(Excerpted records)
⟨
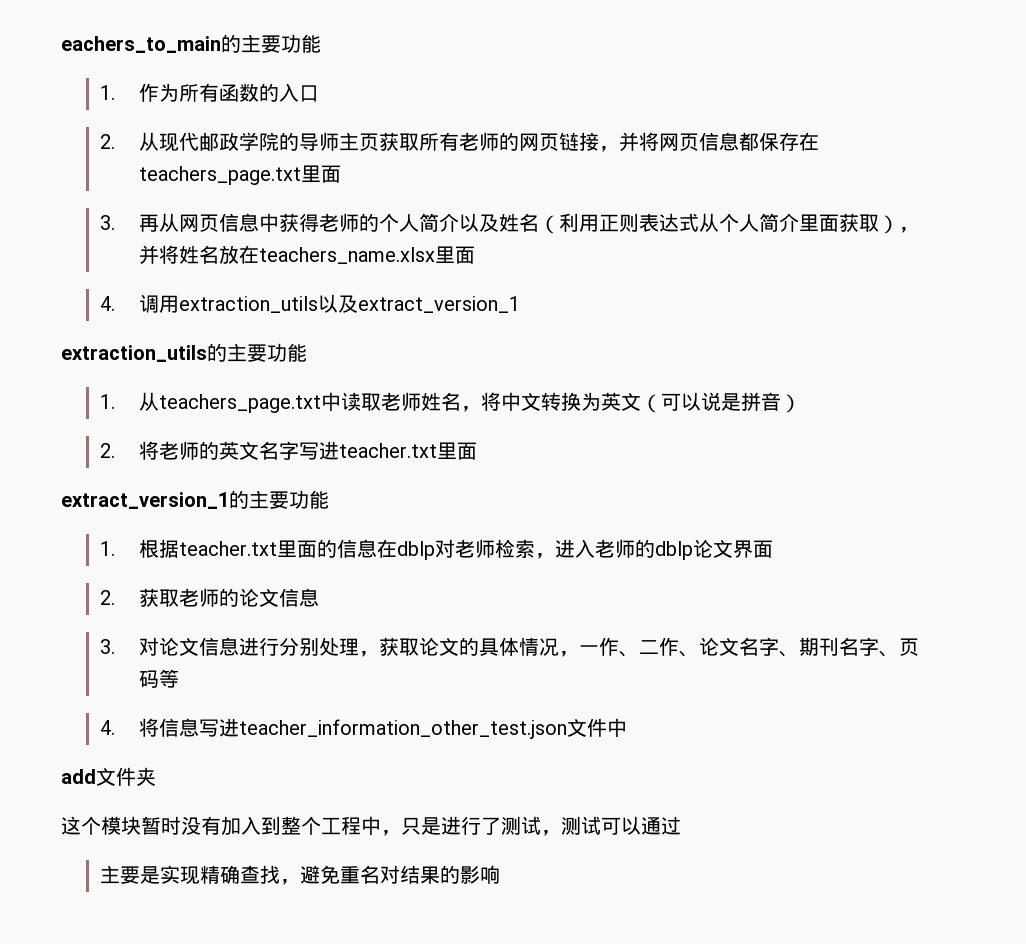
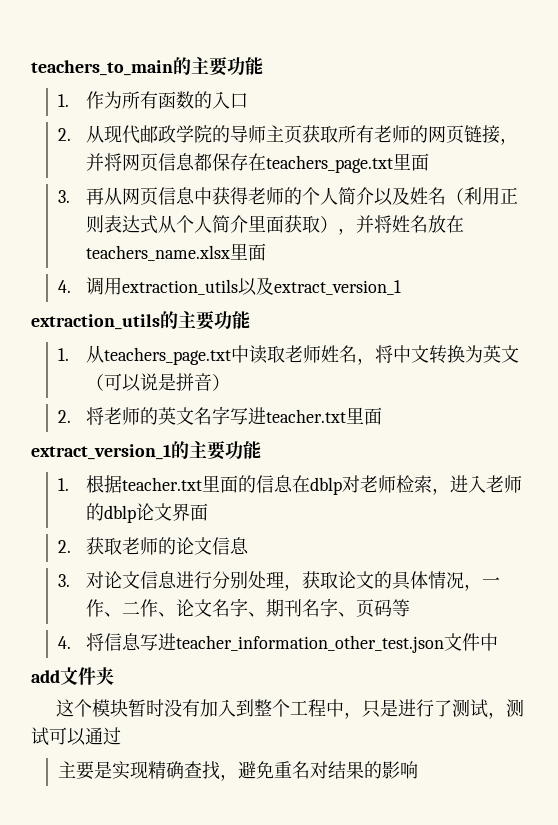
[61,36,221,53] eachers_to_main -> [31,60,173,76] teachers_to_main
⟩
⟨
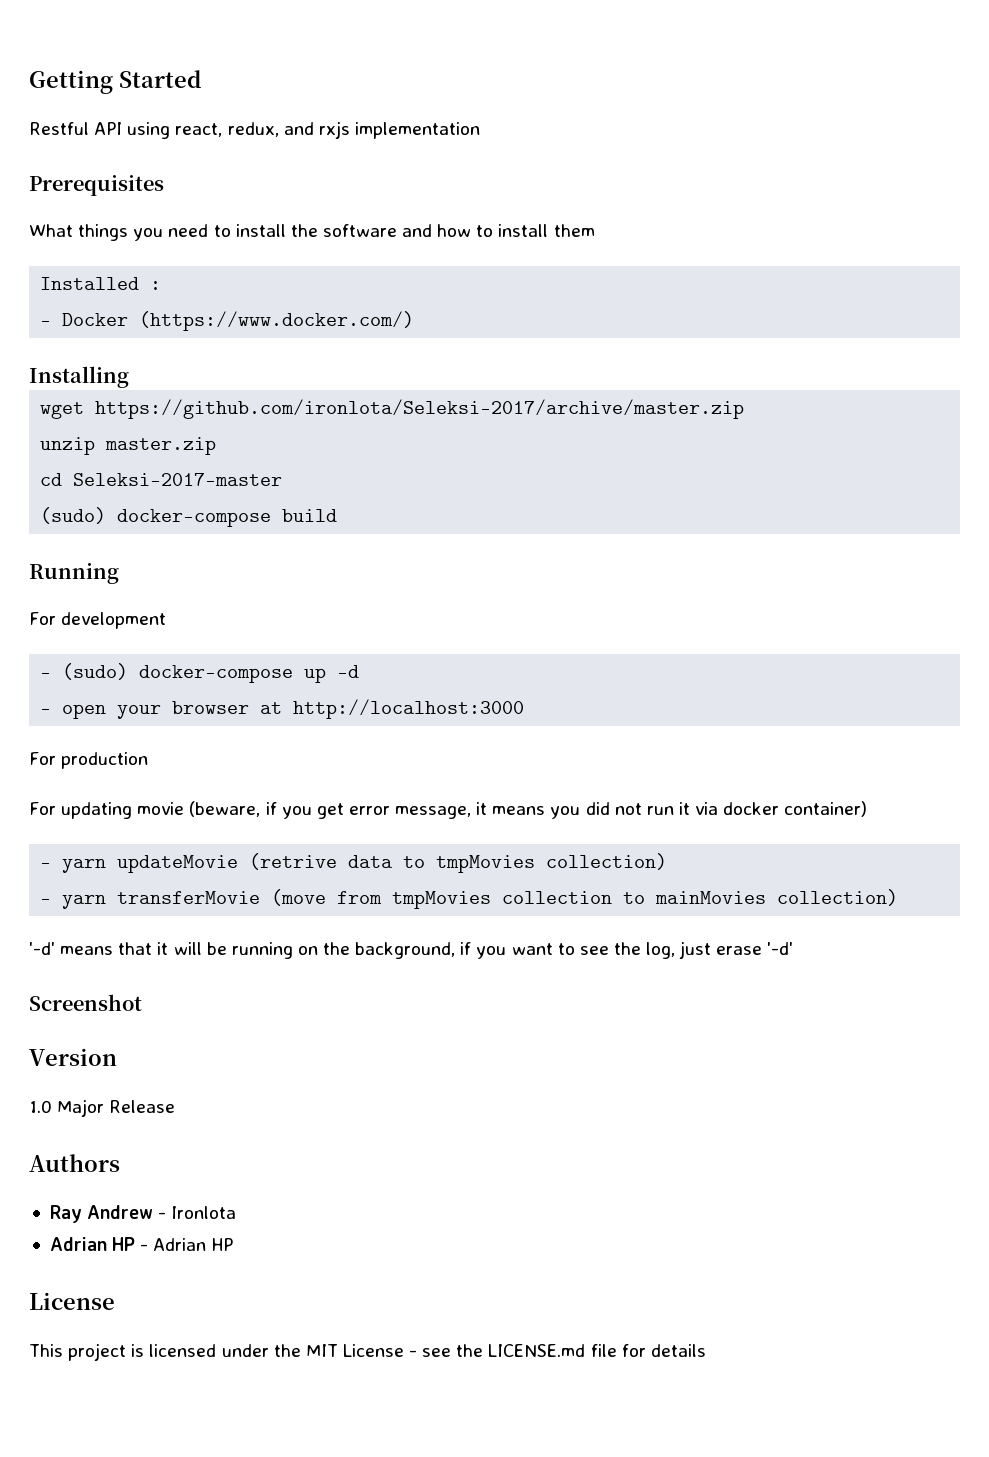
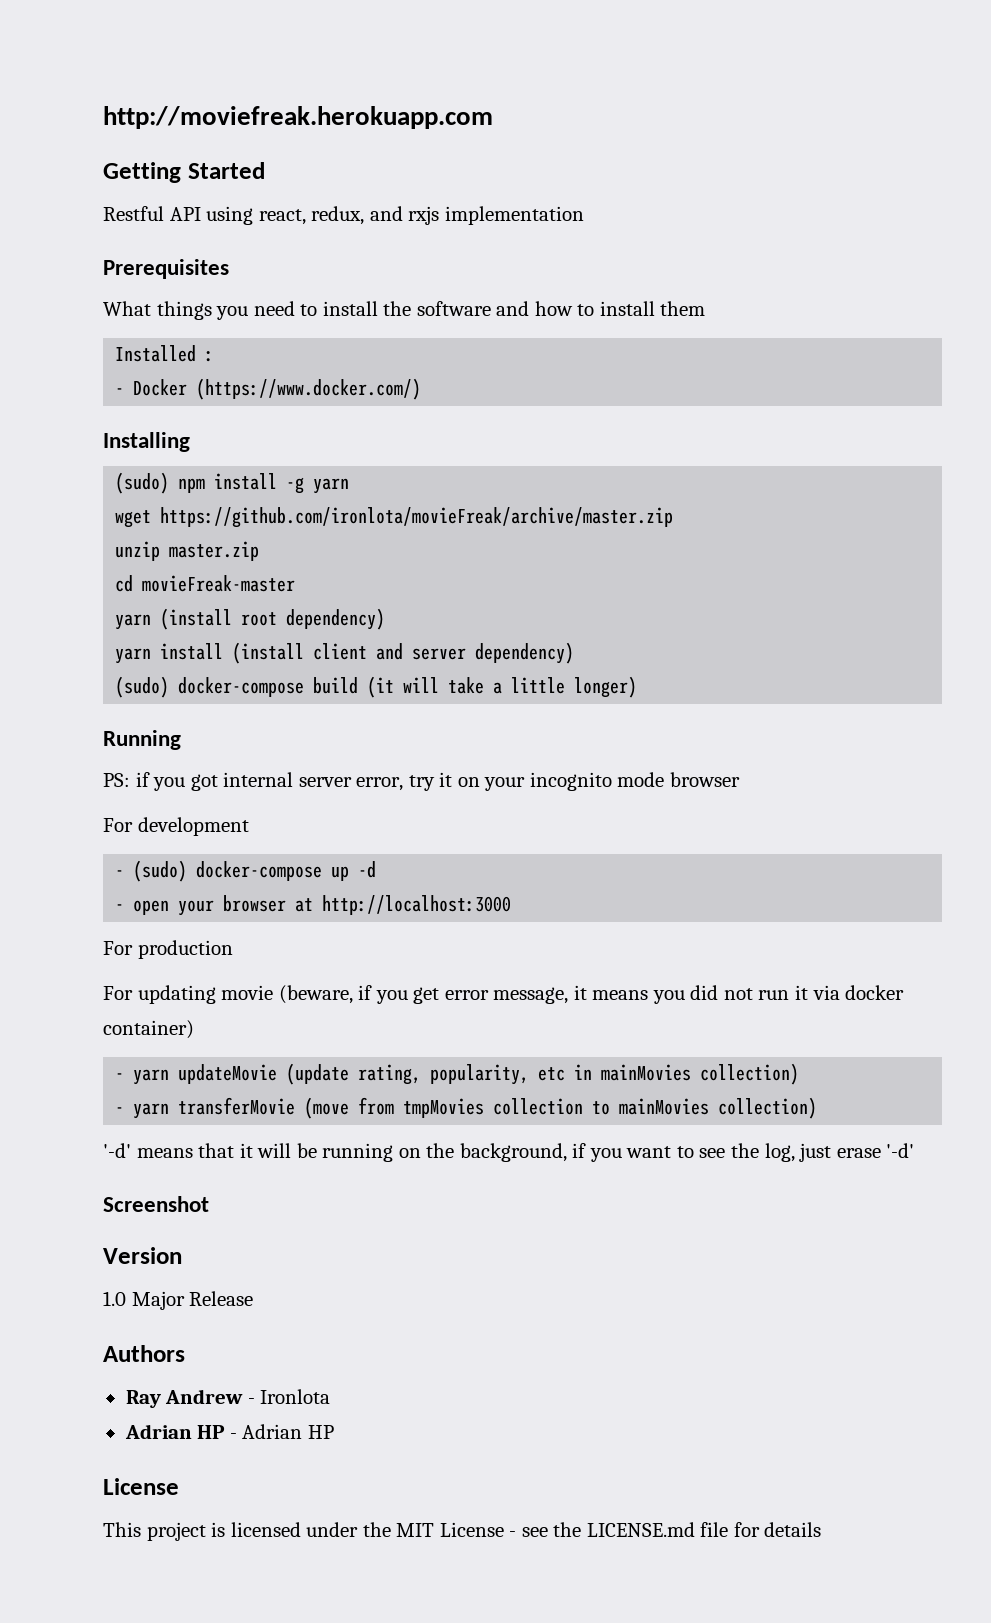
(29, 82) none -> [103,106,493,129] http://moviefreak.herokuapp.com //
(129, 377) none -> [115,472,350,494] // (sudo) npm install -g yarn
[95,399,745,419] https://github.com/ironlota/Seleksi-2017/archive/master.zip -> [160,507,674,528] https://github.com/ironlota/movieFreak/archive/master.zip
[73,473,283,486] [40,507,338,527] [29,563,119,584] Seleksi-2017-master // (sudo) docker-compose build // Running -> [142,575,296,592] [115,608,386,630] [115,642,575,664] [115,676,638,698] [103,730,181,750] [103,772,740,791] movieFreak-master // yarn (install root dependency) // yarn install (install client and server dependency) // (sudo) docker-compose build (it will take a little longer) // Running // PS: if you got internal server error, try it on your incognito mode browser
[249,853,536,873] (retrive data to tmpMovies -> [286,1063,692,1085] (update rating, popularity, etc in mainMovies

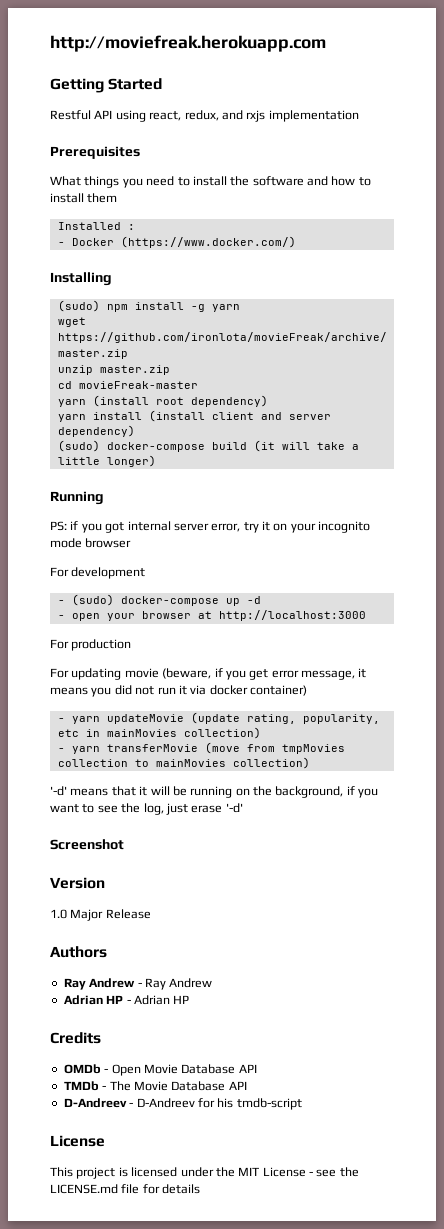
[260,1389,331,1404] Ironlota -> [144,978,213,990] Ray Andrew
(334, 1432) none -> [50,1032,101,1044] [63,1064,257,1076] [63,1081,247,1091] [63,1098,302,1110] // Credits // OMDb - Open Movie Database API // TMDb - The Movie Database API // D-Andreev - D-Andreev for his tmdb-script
⟩
⟨
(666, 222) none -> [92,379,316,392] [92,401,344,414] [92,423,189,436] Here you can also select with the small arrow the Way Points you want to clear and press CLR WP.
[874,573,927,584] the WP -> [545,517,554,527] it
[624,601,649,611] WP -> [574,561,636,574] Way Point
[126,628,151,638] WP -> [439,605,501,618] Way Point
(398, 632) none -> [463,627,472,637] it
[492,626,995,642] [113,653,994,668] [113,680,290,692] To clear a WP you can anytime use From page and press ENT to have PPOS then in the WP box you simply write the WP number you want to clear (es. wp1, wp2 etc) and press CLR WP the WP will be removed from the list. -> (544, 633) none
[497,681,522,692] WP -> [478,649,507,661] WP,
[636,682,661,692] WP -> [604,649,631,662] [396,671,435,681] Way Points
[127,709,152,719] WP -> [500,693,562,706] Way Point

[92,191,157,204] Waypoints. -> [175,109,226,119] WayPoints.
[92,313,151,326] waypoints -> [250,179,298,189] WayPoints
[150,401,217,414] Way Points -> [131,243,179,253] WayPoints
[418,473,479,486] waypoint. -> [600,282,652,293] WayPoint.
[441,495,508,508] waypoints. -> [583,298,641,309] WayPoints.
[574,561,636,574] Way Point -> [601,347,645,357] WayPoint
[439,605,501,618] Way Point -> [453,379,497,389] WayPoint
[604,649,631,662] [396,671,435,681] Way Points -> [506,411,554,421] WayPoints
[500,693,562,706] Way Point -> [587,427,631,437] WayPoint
⟩
(Work to be completed) In the material above, find the line containing "[260,1389,331,1404] Ironlota ->" and the line containing "(334, 1432) none", then write out exactly those two lines and every line between them, and nothing more.

(Completed task)
[260,1389,331,1404] Ironlota -> [144,978,213,990] Ray Andrew
(334, 1432) none -> [50,1032,101,1044] [63,1064,257,1076] [63,1081,247,1091] [63,1098,302,1110] // Credits // OMDb - Open Movie Database API // TMDb - The Movie Database API // D-Andreev - D-Andreev for his tmdb-script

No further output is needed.